Testing the application

To test this application:

  1. Download or clone the repository from the GitHub link.

    You need three open command-line terminals. (Assuming that a Kafka service is already available and that it is up and running locally with the topic set to autocreate.)

    • On terminal one, run the MQTT server.

      cd streaming-integration-pattern
      sbt "run-main org.codait.streaming.mqtt.MQTTServer"
      
    • On terminal two, run the Spark job.

      sbt "run-main org.codait.streaming.SparkJobMultiStreams localhost:9092 tcp://localhost:1883"
      

      This lets the Spark job connect to the Kafka broker at localhost:9092 and the MQTT receiver at tcp://localhost:1883. If required, replace these values based on your setup.

      Note that the recommended method for submitting jobs to Spark is through a spark-submit script. For brevity and convenience, we are using sbt to run locally.

    • On terminal three, publish to MQTT.

      sbt "run-main org.codait.streaming.mqtt.MQTTPublisher customerRecords 1,PS,29,M localhost:1883 1"
      

      This command pushes one record to the MQTT queue with the topic customerRecord, the name PS, and the age 29.

      sbt "run-main org.codait.streaming.mqtt.MQTTPublisher carRecords 2,Ford,Escort,2000 localhost:1883 1"
      

      This command pushes one record to the MQTT queue with the topic carRecord, the name Ford Escort, and the year 2000.

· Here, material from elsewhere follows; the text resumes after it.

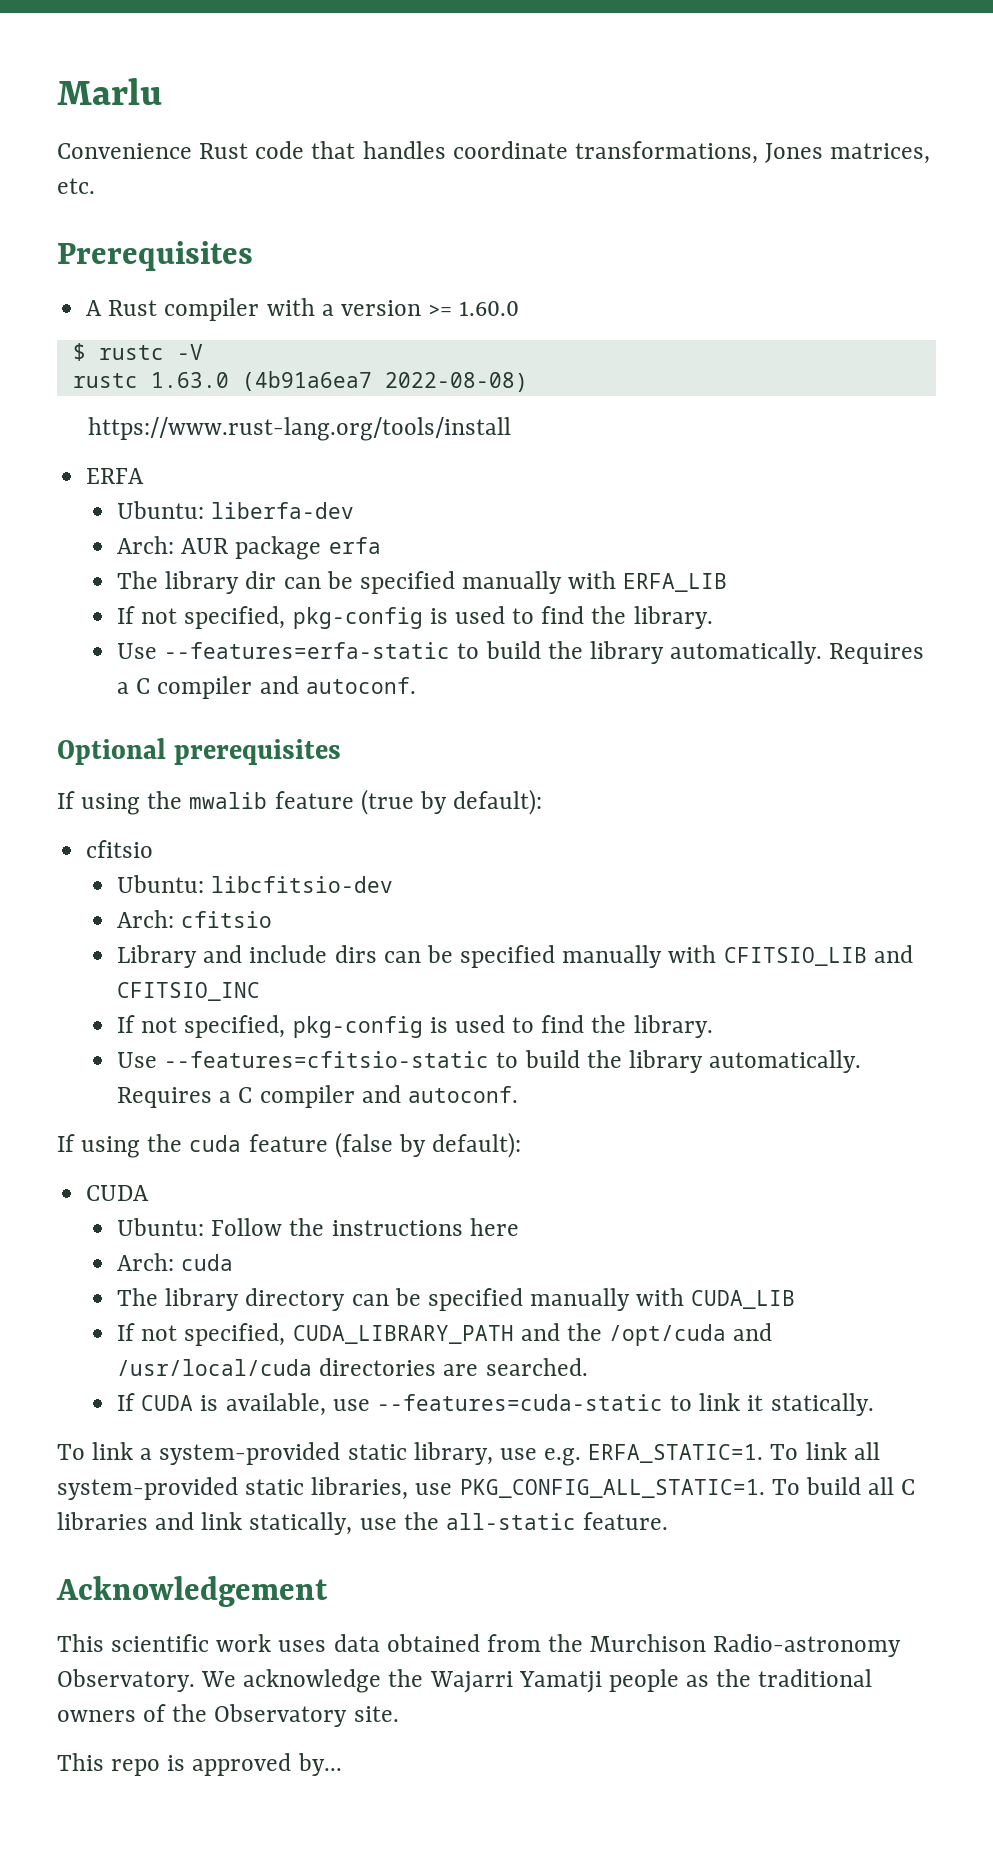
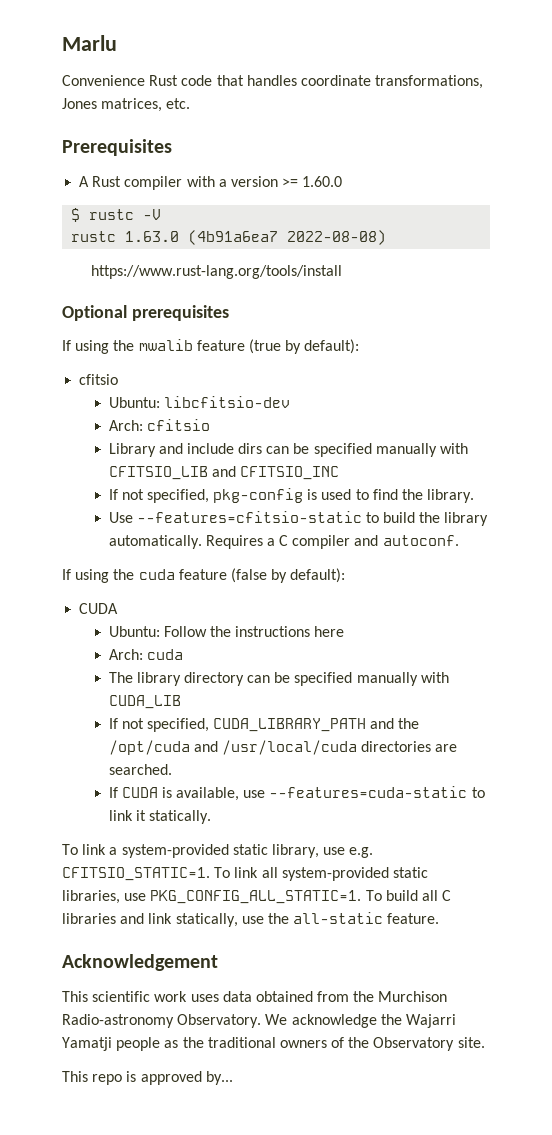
[86,468,145,484] [117,501,355,519] [117,536,381,560] [117,571,728,594] [117,606,713,629] [117,641,925,664] [117,676,416,699] // ERFA // Ubuntu: liberfa-dev // Arch: AUR package erfa // The library dir can be specified manually with ERFA_LIB // If not specified, pkg-config is used to find the library. // Use --features=erfa-static to build the library automatically. Requires a C compiler and autoconf. -> (343, 272) none
[588,1444,764,1463] ERFA_STATIC=1. -> [62,867,210,881] CFITSIO_STATIC=1.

  2. On the Spark console, observe that the output is different for the two separate analyses.

           -------------------------------------------
           Batch: 3
           -------------------------------------------
    
           +------+--------+--------+--------+-----------+
           |Gender|min(age)|max(age)|avg(age)|count(Name)|
           +------+--------+--------+--------+-----------+
           |M     |29      |29      |29.0    |1          |
           +------+--------+--------+--------+-----------+
    
           -------------------------------------------
           Batch: 3
           -------------------------------------------
    
           +----+------+----+----+------+-----------+
           |Make|Model |Year|Make|Model |count(Year)|
           +----+------+----+----+------+-----------+
           |Ford|Escort|2000|Ford|Escort|2          |
           +----+------+----+----+------+-----------+
    

See SparkJobMultiStreams.scala for the full example.

The previous examples can form the basis for applying Spark streaming to various streaming setups, which are complicated by a large number of different sources. This way, many less throughput jobs can be multiplexed into a single Spark streaming job. Coming next in this series is a discussion about using fair scheduling, serialization, how to deal with erroneous records, databases as sinks, and more.